George hadn’t moved so Joe Lon said: “You don’t want to borrow money too, do you? You already behind.”

“Nosuh, I don’t want no money. I already behind.”

“What is it then?”

“Mistuh Buddy. He done locked up Lottie Mae again.”

“Jesus.”

“Yessuh.”

“For what?”

“Say she a sportin lady.”

“Jesus.”

“Yessuh.”

Buddy Matlow would take a liking to a woman and if she would not come across he would lock her up for a while, if he could. As soon as he had been elected Sheriff and Public Safety Director for Lebeau County he started locking up ladies who would not come across. They were usually black but not always. Sometimes they were white. Especially if they were transients just passing through, and a little down on their luck. If he got to honing for one like that and she wouldn’t come across, he’d lock her up no matter what color she was, sometimes even if she had a man with her. He had been called to accounts twice already by an investigator from the governor’s office, but as he kept telling Joe Lon, they’d never touch him with anything but a little lecture full of bullshit about how he ought to do better. Hadn’t he been the best defensive end Georgia Tech ever had? Hadn’t he been consensus All-American two years back-to-back and wouldn’t he have been a hell of a pro if he hadn’t blown his right knee? And hadn’t he gone straight to Veet Nam, stepped on a pungy stick that had been dipped in Veet Nam Ease shit? Hadn’t they had to cut his All-American leg off? Goddammit he’d paid his dues, and now it was his turn.

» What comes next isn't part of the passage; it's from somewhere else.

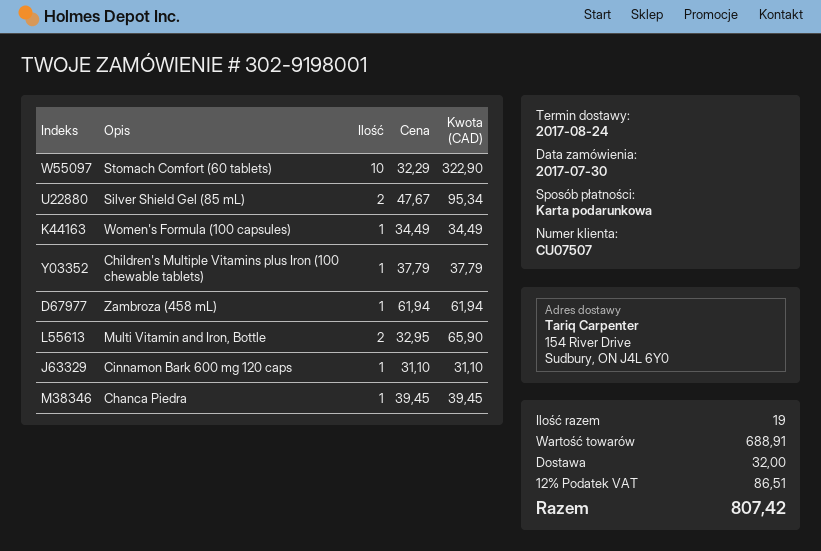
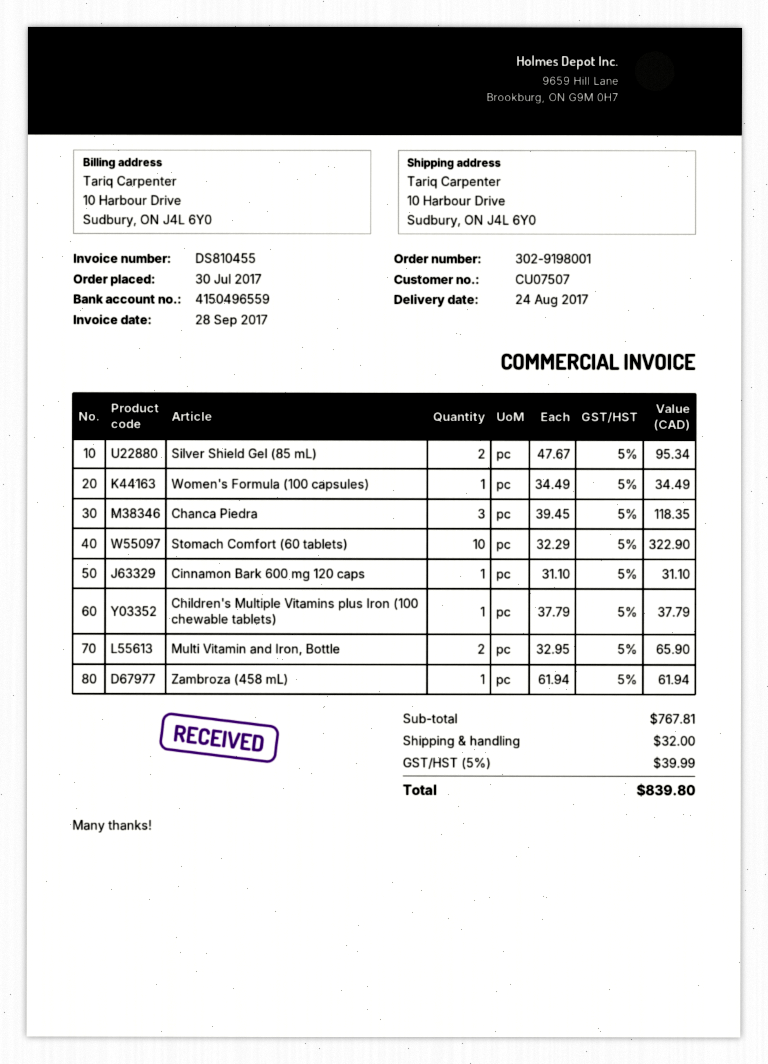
ship to: 154 River Drive, Sudbury, ON J4L 6Y0 -> 10 Harbour Drive, Sudbury, ON J4L 6Y0
Chanca Piedra: 1 x 39.45 = 39.45 -> 3 x 39.45 = 118.35
subtotal: 688.91 -> 767.81
tax: 12% = 86.51 -> 5% = 39.99
total: 807.42 -> 839.80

“I’ll see about it,” Joe Lon said.

“Would you do that, Mistuh Joe Lon? Would you see about it?”

“I’ll talk to him tonight or first thing in the morning.”

“I wisht you could axe him about Lottie Mae tonight.”

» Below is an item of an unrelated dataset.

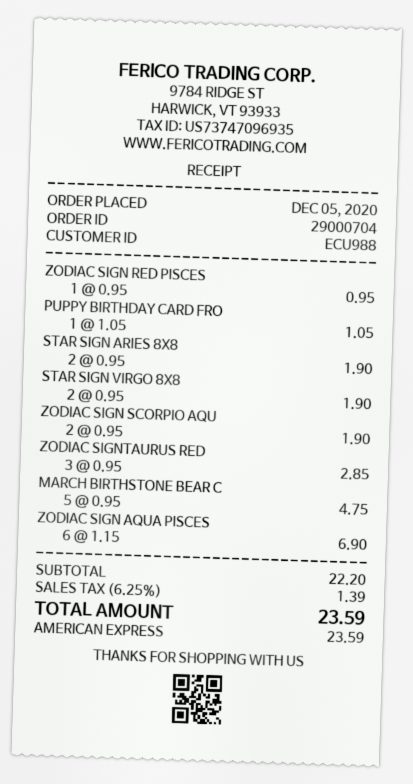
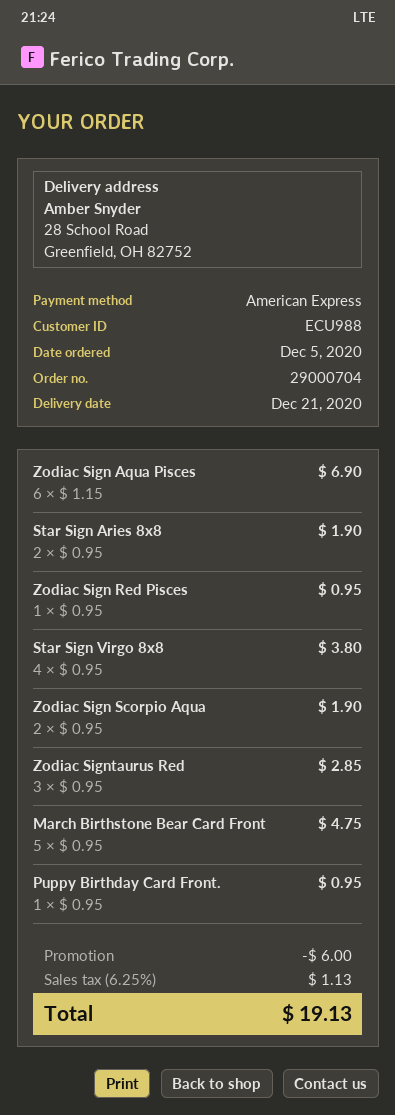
PUPPY BIRTHDAY CARD FRO: 1 x 1.05 = 1.05 -> 1 x 0.95 = 0.95
STAR SIGN VIRGO 8X8: 2 x 0.95 = 1.90 -> 4 x 0.95 = 3.80
discount: none -> 6.00
tax: 6.25% = 1.39 -> 6.25% = 1.13
total: 23.59 -> 19.13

“Tonight or first thing in the morning.”

He cut the seal on the whiskey with his thumbnail and took a pull at it. George started for the door. Joe Lon waved the bottle in the air and gasped a little. He’d taken a bigger swallow than he meant to. He followed the whiskey with a little beer while George waited, watching him patiently from the door.

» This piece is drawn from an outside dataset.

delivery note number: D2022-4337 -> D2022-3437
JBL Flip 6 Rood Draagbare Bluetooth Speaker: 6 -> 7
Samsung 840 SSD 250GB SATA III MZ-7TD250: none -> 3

“Lummy git them Johnny-on-the-spots?”

Lummy was George’s brother. They both worked for Joe Lon Mackey. They’d worked for Joe Lon’s daddy before they worked for Joe Lon. They’d never been told what they made in wages. And they had never thought to ask. They only knew at any given moment in the week whether they were ahead or behind on what they’d drawn on account. Ahead was good; behind was bad. Everybody was usually behind on everything though and nobody worried about it much.

When George didn’t answer, Joe Lon said: “The Johnny-on-the-spots, did Lummy git’m?”

Nothing showed in George’s face. He said: “Them Johnny-on-the-spot.” It wasn’t a question. He’d just repeated it.

“Hunters’ll start coming in tomorrow,” said Joe Lon. “If the Johnny-on-the-spots ain’t in the campground we in trouble.”

“Be in trouble,” said George.

“What?” said Joe Lon.

George said: “What it was?”

“The shitters, George!” said Joe Lon. “Did Lummy git the goddam shitters or not?”

George’s face opened briefly, relaxed in a smile. He did a little shuffle with his feet, took the moonshine out of his back pocket, looked at it, felt of it, and put it back. “Sho now, Lummy come wif the shitters on the truck all the way from Cordele.”